# ? for instalers



## USMCMP5811 (Aug 31, 2008)

Looking for places that I can get wire/switches/ connectors/ wire loom Etc ... in bulk. The place I used to get it from no longer carries this type of stuff as they are now strictly a building electrical/plumbing supply house. Can anyone suggest a web site etc.....

Would like to be able to do one stop shopping rather than pieces here and pieces there....

The only other place that I know of remotely close to me is U-Do-It Electronics in Needham, MA but their prices on some of this stuff is a little up there.


----------



## erkoehler (Sep 25, 2008)

Do you have a kimball midwest supplier or priority parts? We use them for all our "shop" supplies.


----------



## USMCMP5811 (Aug 31, 2008)

No, not out here in MA. I think it was either here or Elightbars that someone posted up a few links to some places for this stuff but every combination that I've put in the search has gotten me no where


----------



## got-h2o (Sep 26, 2008)

http://www.statewire.com/


----------



## USMCMP5811 (Aug 31, 2008)

got-h2o;1273032 said:


> http://www.statewire.com/


Thanks. That's what I'm looking for.

Keep them coming folks.


----------



## wizardsr (Aug 8, 2006)

www.wiringproducts.com


----------



## IMAGE (Oct 21, 2007)

http://www.aircraftspruce.com/

That is also the best source for the Blizzard power hitch switch. (I think it may be the same as the Boss switch also)


----------



## RBRONKEMA GHTFD (Dec 17, 2006)

www.waytekwire.com
Or 
www.grainger.com


----------



## Strobesnmore (Jan 31, 2007)

Let me know what you need we have lots of that stuff here but not necessarily on the web site.


----------



## justme- (Dec 28, 2004)

Grainger is WAY up there in prices on everything.


----------



## Chris112lee (Nov 2, 2010)

Spemco.com is good when ordering in bulk


----------



## USMCMP5811 (Aug 31, 2008)

Strobesnmore;1273740 said:


> Let me know what you need we have lots of that stuff here but not necessarily on the web site.

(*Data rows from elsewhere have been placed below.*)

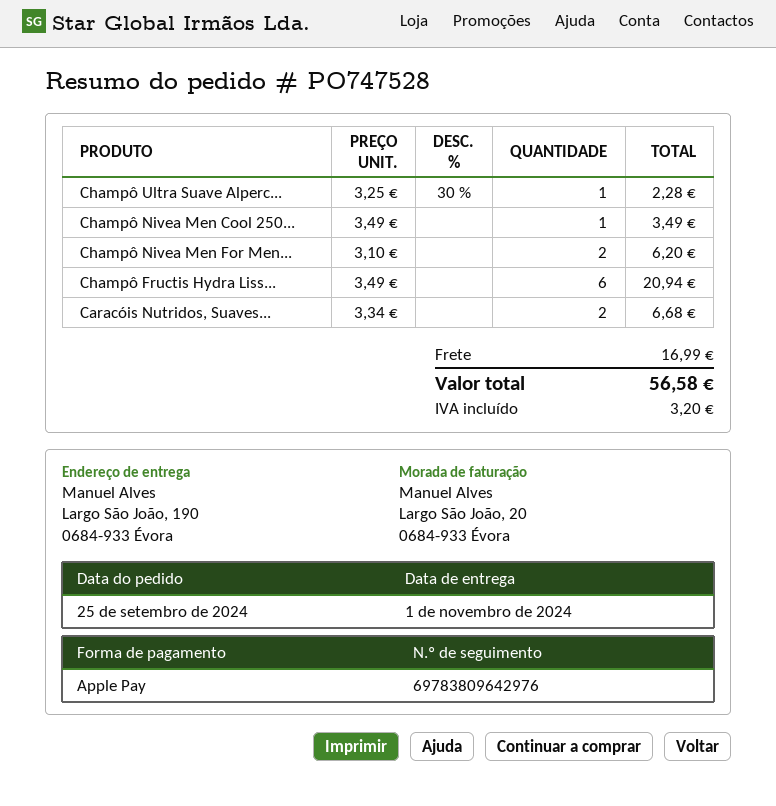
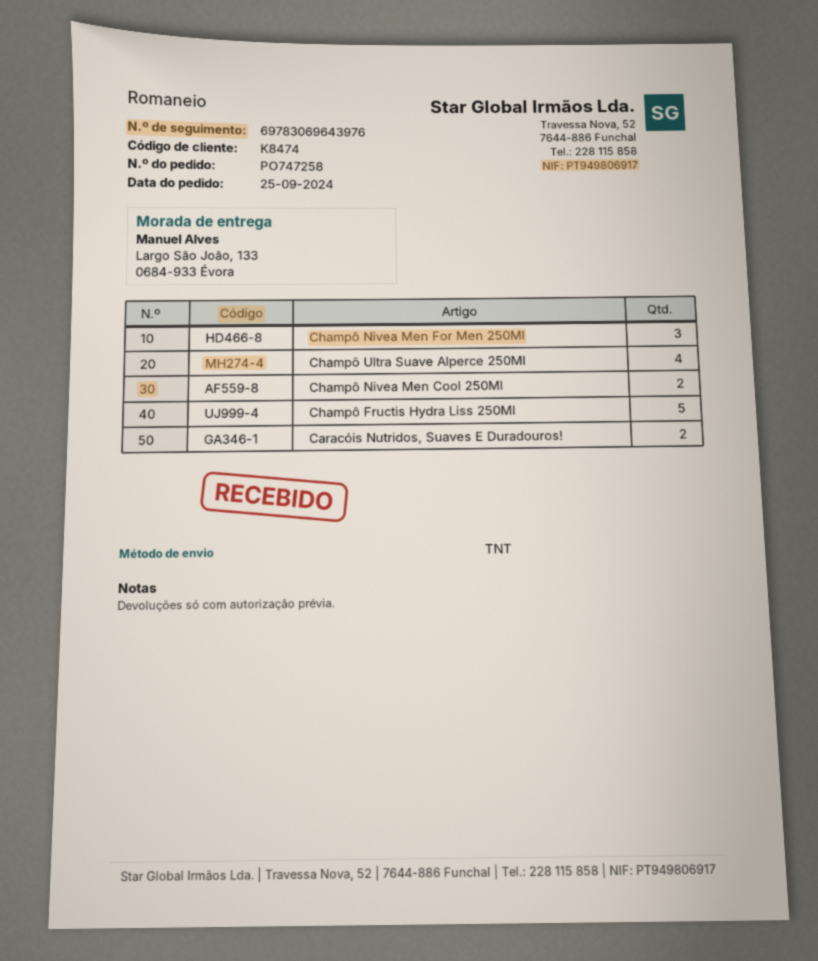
order number: PO747528 -> PO747258
tracking number: 69783809642976 -> 69783069643976
ship to: Largo São João, 190, 0684-933 Évora -> Largo São João, 133, 0684-933 Évora
Champô Ultra Suave Alperc...: 1 -> 4
Champô Nivea Men Cool 250...: 1 -> 2
Champô Nivea Men For Men...: 2 -> 3
Champô Fructis Hydra Liss...: 6 -> 5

Basically, I'm looking for the heat shrink crimp connectors, split loom in lengths along with "T" intersection for the split loom. Relay harnesses and power distribution blocks.

I can get the stuff at most auto parts stores but I don't want to spend $8-$9 on a package of 5 connectors etc

Off the subject, do you carry replacement legends for the Federal Signal SW300 switch boxes by chance?


----------



## justme- (Dec 28, 2004)

Try Gerber electronics too- they have (had?) a location right of Rt 1 in Norwood (automile) out by the Skill/Bosch Factory service center.


----------



## USMCMP5811 (Aug 31, 2008)

justme-;1276556 said:


> Try Gerber electronics too- they have (had?) a location right of Rt 1 in Norwood (automile) out by the Skill/Bosch Factory service center.


Thanks, I'll look into it. I know there is a Granger store on University Ave on the Norwood/Westwood line as well.


----------



## RBRONKEMA GHTFD (Dec 17, 2006)

I never use the "T"s when I use loom. I just end the loom where the "T" is supposed to be and tape that section up.


----------